Dan W. Brock (December 1937 – September 26, 2020) was an American philosopher, bioethicist, and professor emeritus at Harvard University and Brown University.  He was the Frances Glessner Lee Professor Emeritus of Medical Ethics in the Department of Global Health and Social Medicine at Harvard Medical School, the former Director of the Division of Medical Ethics (now the Center for Bioethics) at the Harvard Medical School, and former Director of the Harvard University Program in Ethics and Health (PEH).

Education and career

Brock earned his B.A. in economics from Cornell University and his Ph.D. in philosophy from Columbia University.  He taught philosophy for many years at Brown University, where he held the Tillinghast Professorship.  He also served as a member of the Department of Clinical Bioethics at the National Institutes of Health.  
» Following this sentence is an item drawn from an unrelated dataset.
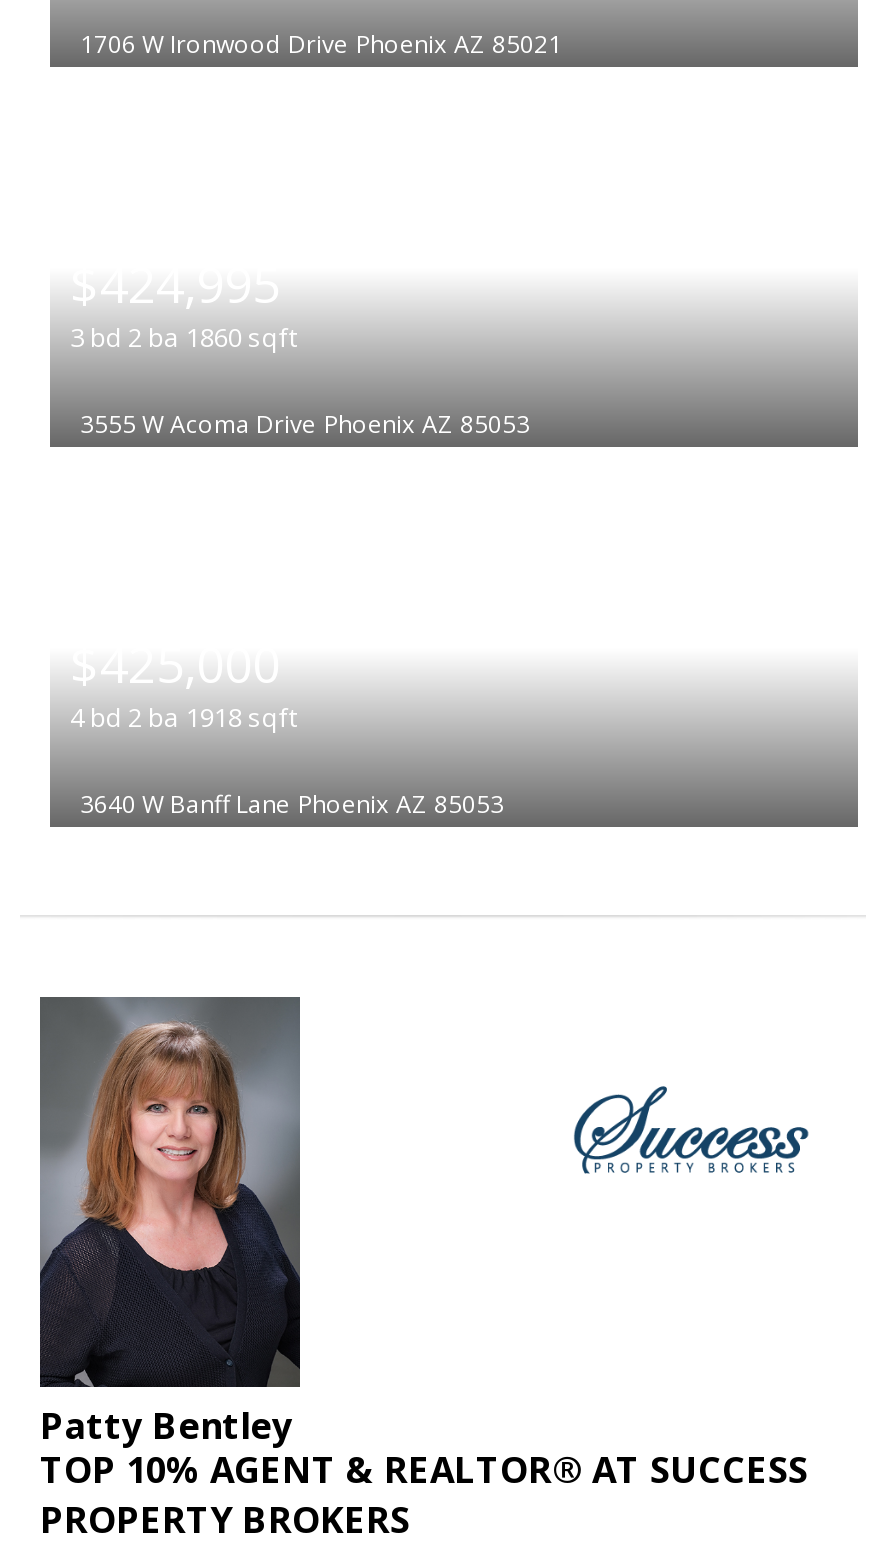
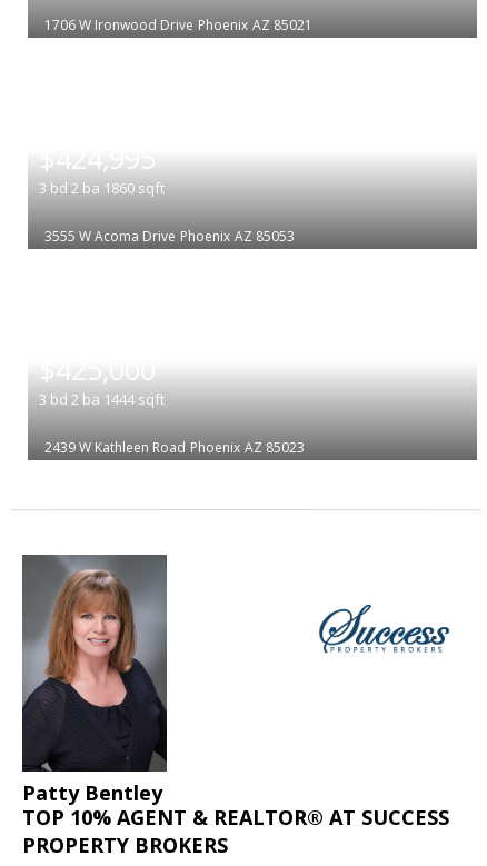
[70,698,296,734] 4 bd 2 ba 1918 sqft -> [39,389,165,409] 3 bd 2 ba 1444 sqft
[80,786,504,820] 3640 W Banff Lane Phoenix AZ 85053 -> [44,438,305,457] 2439 W Kathleen Road Phoenix AZ 85023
He was president of the American Association of Bioethics (AAB) in 1995–96, and was a founding board member of the American Society for Bioethics and Humanities. He was a Fellow of the Hastings Center, a bioethics research institution, served as a board member and received the Henry Knowles Beecher Award for lifetime achievement in bioethics from them.

Dr. Brock retired as a professor in 2014, but remained an editorial board member of 12 professional journals in ethics, bioethics and health policy, and lectured widely at national and international conferences, professional societies, universities, and health care institutions. Most recently he served on a panel that updated 20-year-old guidelines and recommendations for evaluating cost-effectiveness in health and medicine, published in the Journal of the American Medical Association, September 13, 2016.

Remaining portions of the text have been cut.